Tracking the Story: Unstoppable Script Development is a second track which has Scott and writer Mark Bomback talking about the intense scriptwork they did behind the scenes. They discuss character development, plot machinations and the elements that do and don’t work, and show just how much effort was put in to getting this aspect right (even if, in my opinion, they still didn’t succeed). A considerably more engaging effort than the solo commentary.
The Fastest Track: Unleashing Unstoppable is a 24-minute Making Of Featurette which covers all the bases, splicing behind the scenes footage with final film footage and interjecting cast and crew interview snippets throughout. It’s interesting to hear how Scott wanted to minimise the use of CG – and so had Washington (who had a fear of heights) actually doing much of his own stuntwork; how the railway execs largely supported this project; and what lengths they went to in order to capture some of the more elaborate shots.

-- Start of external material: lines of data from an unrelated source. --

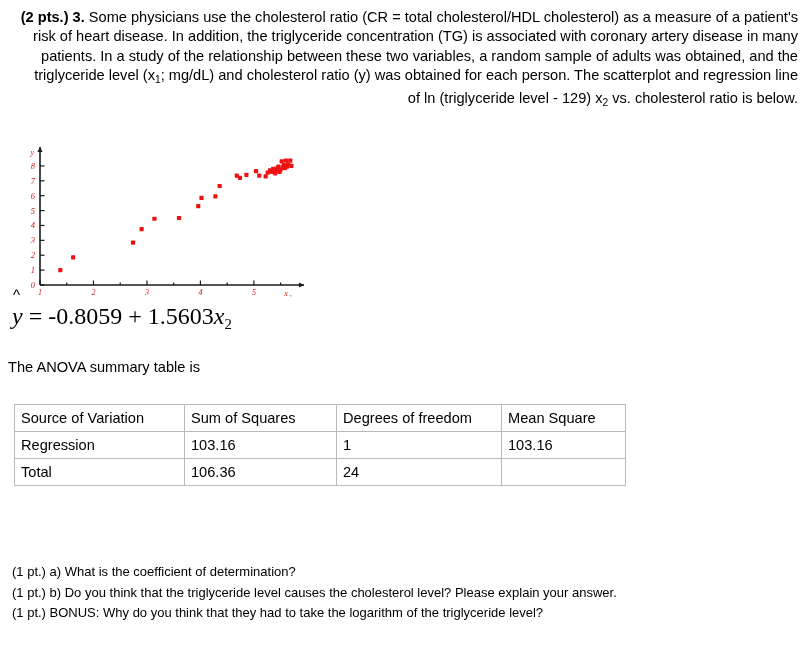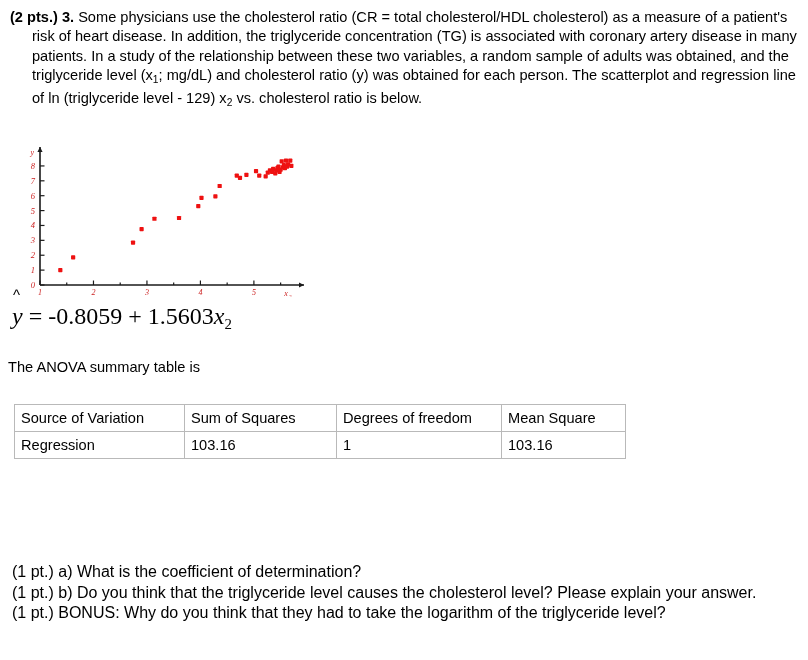--- a/index.html
+++ b/index.html
@@ -24,7 +24,7 @@
     width: 788px;
     font-size: 14.6px;
     line-height: 19.4px;
-    text-align: left;
+    text-align: right;
   }
   #question-stem .stem-body {
     display: block;

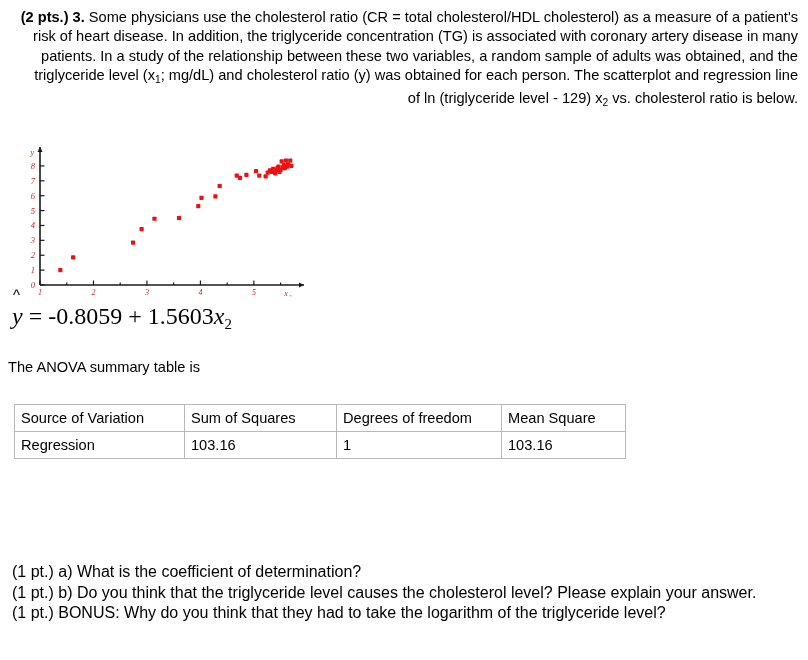--- a/index.html
+++ b/index.html
@@ -240,6 +240,12 @@
       <td class="c2">1</td>
       <td class="c3">103.16</td>
     </tr>
+    <tr>
+      <td class="c0">Total</td>
+      <td class="c1">106.36</td>
+      <td class="c2">24</td>
+      <td class="c3"></td>
+    </tr>
   </tbody>
 </table>
 

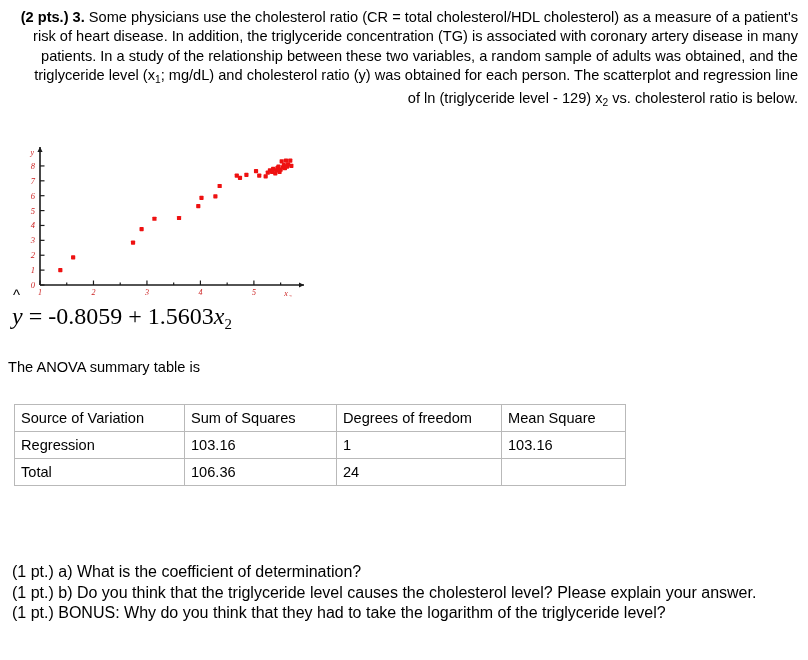--- a/index.html
+++ b/index.html
@@ -120,7 +120,7 @@
     left: 12px;
     top: 562px;
     width: 790px;
-    font-size: 16px;
+    font-size: 13px;
     line-height: 20.5px;
   }
   #sub-questions .subq {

Derailed: Anatomy of a Scene takes 10 minutes to look specifically at this stunt, complete with multiple-camera-angle dissection, and a detailed background into what it took to accomplish this brief explosive moment.
Hanging Off the Train: Stunt Work spends 14 minutes offering up yet more behind the scenes footage into how they staged a few of more dramatic the train sequences, where various cast members are either running across the train or dangling off it.
On the Rails with the Director and Cast gives us a further 13 minutes, this time having the director joined by leading cast members Denzel Washington, Chris Pine and Rosario Dawson, who all chat, on set, about the production. Many of the topics have already been covered and, considering the people involved, I was hoping for a slightly more interesting offering. Still, as with several of the other Featurettes, this is another above-average extra which largely eschews promotional padding in favour of behind the scenes and interview footage.
Finally we get the original Theatrical Trailer along with a few other Previews.
It’s a shame because the director/actor team of Tony Scott and Denzel Washington have become such an overwhelming force at the Box Office that nobody seems to care anymore whether the movies that they make are any good. Unstoppable marks their fifth collaboration and, whilst far from a bad production, it is still their most mediocre effort to date. Based on true events, Scott, unusually, maintains quite a realistic approach and even tones down any of the potentially over-the-top moments – and that’s just not what you want from a movie about a runaway train. Worse still, he appears to think that his usual, frenetic, directing style will paper over the cracks in the wafer-thin, hole-ridden plot. The cast radio-in their performances, with even Washington appearing to be just along for the money-making ride, and whilst you may be reasonably entertained for the thankfully short duration, the film still comes across as little more than a bigger budget variation on a standard Channel 5 straight-to-TV fictionalised ‘true story’ disaster movie.
On Region A-locked US Blu-ray we get superb video and audio, and a hefty selection of extras that should keep fans occupied. It’s a package that’s worth picking up if you really love the movie, but don’t be too fooled – even if this was reasonably thrilling at the cinemas, it may not prove quite such an exhilarating ride in the home theatre. I’d recommend a rental because, whilst this film is certainly not horrible, in any way, it is most definitely forgettable, in every way.